Pendidikan gizi ini, lanjut Kasi Gizi, harus terus-menerus. Tidak bisa tentatif dan tentu saja untuk keberhasilannya perlu role model dari tenaga kesehatan dan orang-orang yang dipercaya masyarakat. “Pembenahannya pendidikan gizi dan keluarga dengan role model serta jangan lupa kolaborasi tadi, jadi semua profesi dan lintas sektor harus merasa berkepentingan.
Sejalan dengan itu Kasi Kesehatan Keluarga Hj. Latifah, S.ST menuturkan bahwa ; Salah satu faktor yang menyebabkan stunting masih menjadi masalah adalah praktik pengasuhan anak yang tidak baik. Praktik pengasuhan anak yang tidak baik ini meliputi kurangnya pengetahuan orang tua tentang kesehatan dan gizi sebelum dan pada masa kehamilan, kesadaran dalam memberikan ASI eksklusif hingga pemberian MPASI yang kurang sesuai.
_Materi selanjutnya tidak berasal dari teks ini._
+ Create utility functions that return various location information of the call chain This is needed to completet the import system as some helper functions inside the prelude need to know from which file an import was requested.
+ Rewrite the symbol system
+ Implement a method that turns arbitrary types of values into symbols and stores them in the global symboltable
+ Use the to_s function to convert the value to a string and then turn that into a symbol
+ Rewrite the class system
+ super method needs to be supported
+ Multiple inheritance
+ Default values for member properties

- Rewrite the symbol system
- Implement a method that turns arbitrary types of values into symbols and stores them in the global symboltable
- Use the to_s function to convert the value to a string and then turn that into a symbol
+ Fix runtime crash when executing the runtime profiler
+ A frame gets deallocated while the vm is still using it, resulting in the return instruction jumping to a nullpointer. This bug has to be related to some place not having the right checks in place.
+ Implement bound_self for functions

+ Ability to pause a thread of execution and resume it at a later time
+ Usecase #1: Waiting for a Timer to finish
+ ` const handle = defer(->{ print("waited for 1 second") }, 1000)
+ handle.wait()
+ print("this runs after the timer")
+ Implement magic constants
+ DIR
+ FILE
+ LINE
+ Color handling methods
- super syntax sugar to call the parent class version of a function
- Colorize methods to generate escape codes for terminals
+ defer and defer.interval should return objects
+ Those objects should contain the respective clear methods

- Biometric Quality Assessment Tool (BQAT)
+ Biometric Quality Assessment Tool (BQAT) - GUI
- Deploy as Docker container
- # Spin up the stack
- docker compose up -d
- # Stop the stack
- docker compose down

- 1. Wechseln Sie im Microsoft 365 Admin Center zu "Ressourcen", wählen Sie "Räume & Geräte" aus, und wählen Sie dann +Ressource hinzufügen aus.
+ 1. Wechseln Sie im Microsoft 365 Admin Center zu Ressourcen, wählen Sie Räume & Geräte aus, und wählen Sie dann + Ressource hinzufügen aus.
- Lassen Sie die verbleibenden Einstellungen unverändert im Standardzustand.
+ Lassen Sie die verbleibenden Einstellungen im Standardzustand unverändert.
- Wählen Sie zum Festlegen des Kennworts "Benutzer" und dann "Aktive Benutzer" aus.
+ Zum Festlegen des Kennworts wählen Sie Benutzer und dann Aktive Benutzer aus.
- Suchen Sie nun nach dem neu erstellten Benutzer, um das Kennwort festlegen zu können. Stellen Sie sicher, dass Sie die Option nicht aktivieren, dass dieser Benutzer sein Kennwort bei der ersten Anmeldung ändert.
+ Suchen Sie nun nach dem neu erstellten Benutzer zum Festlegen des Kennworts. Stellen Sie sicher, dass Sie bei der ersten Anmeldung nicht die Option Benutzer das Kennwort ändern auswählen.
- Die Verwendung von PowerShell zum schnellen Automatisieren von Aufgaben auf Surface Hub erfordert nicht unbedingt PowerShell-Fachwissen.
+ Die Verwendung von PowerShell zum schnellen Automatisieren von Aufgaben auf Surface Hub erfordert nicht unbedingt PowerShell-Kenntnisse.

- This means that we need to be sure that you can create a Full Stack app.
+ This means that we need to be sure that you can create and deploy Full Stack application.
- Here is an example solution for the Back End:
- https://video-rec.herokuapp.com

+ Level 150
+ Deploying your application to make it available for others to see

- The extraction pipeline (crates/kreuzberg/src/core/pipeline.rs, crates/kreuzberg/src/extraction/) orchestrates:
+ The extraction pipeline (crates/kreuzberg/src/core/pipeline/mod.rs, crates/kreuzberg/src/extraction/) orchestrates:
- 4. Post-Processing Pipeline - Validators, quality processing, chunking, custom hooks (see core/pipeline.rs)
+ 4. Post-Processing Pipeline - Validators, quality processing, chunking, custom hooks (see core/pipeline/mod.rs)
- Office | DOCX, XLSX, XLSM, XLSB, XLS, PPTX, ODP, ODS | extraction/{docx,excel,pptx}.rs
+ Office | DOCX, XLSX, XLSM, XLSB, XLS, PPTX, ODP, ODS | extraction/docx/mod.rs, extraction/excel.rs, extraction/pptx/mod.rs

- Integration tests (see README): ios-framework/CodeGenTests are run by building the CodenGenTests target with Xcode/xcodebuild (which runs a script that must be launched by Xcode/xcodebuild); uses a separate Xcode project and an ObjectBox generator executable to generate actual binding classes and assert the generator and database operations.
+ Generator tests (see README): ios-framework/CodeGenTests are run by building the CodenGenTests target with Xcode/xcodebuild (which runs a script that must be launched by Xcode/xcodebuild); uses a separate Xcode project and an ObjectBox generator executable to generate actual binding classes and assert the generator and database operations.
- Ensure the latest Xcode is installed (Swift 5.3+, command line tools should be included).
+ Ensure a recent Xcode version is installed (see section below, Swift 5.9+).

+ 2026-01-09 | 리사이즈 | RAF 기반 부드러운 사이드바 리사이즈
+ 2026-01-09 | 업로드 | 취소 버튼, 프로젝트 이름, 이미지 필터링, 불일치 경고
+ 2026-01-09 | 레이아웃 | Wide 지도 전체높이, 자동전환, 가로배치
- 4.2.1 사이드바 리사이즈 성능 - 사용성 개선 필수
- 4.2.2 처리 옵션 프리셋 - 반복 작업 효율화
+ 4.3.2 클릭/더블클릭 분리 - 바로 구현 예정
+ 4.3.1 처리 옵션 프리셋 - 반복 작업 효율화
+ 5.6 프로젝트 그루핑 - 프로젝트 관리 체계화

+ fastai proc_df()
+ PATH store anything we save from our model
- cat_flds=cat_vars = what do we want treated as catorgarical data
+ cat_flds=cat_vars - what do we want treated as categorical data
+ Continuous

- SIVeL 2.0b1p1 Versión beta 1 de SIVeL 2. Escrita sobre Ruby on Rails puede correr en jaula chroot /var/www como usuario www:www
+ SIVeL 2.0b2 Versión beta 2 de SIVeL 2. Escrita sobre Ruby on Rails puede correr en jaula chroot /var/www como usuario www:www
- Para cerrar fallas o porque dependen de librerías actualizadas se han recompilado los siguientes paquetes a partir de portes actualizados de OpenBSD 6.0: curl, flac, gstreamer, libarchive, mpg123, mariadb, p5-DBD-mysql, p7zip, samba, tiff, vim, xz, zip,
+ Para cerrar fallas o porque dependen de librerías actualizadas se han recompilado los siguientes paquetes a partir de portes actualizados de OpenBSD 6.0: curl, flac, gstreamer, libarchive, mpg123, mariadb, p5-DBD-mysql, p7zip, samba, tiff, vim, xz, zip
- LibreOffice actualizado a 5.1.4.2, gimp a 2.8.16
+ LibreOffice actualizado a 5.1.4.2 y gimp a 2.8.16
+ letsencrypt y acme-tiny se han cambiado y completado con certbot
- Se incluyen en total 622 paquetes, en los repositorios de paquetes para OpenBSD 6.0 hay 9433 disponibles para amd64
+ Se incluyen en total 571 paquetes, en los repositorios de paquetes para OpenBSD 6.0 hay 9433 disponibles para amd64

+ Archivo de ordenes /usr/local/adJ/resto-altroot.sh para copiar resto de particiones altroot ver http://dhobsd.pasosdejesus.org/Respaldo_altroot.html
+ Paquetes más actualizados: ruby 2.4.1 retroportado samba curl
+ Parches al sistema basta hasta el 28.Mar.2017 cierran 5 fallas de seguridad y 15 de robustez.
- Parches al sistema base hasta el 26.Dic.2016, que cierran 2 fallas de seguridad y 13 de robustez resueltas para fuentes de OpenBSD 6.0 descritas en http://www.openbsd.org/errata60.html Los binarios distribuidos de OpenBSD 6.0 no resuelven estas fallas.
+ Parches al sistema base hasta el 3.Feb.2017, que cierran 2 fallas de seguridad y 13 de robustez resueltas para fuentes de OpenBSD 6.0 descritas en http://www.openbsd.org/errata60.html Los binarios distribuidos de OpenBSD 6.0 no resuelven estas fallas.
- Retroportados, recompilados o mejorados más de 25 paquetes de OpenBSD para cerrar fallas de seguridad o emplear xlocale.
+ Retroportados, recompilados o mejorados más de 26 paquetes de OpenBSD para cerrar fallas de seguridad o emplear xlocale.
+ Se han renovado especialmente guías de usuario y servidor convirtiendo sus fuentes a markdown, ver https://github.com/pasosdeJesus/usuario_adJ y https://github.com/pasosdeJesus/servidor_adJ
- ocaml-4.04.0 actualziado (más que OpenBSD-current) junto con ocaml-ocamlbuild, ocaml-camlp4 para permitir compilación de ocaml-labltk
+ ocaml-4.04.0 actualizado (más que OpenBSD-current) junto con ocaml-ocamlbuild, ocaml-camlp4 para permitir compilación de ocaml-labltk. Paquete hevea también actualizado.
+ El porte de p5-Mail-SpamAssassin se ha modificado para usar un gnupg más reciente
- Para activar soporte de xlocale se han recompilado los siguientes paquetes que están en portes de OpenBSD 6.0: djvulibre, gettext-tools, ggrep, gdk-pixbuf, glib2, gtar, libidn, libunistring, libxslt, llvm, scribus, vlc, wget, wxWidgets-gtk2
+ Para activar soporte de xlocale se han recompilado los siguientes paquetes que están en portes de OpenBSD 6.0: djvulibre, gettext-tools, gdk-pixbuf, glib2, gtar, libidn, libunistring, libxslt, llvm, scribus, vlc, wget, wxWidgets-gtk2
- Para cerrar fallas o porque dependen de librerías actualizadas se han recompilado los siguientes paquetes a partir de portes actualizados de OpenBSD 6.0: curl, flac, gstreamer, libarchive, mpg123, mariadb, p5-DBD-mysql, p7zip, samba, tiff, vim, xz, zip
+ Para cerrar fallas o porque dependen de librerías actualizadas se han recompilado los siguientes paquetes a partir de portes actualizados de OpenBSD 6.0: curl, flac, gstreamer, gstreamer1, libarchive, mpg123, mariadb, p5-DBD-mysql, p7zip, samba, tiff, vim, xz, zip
Faktor lain yang menyebabkan stunting masih menjadi masalah kesehatan adalah terbatasnya layanan kesehatan, termasuk layanan ante natal care (ANC), post natal dan pembelajaran dini yang berkualitas.
Dari hasil Fokus Group Diskusi Saat Rakerkesda Kalsel pada bulan April 2018 terungkap bahwa Sektor yang paling harus diintervensi pemerintah adalah kaitannya dengan keamanan pangan. “Dari sisi kesehatan bagaimana bisa mengatasi stunting melalui bidang keamanan pangan seperti kurangnya infrastruktur air bersih.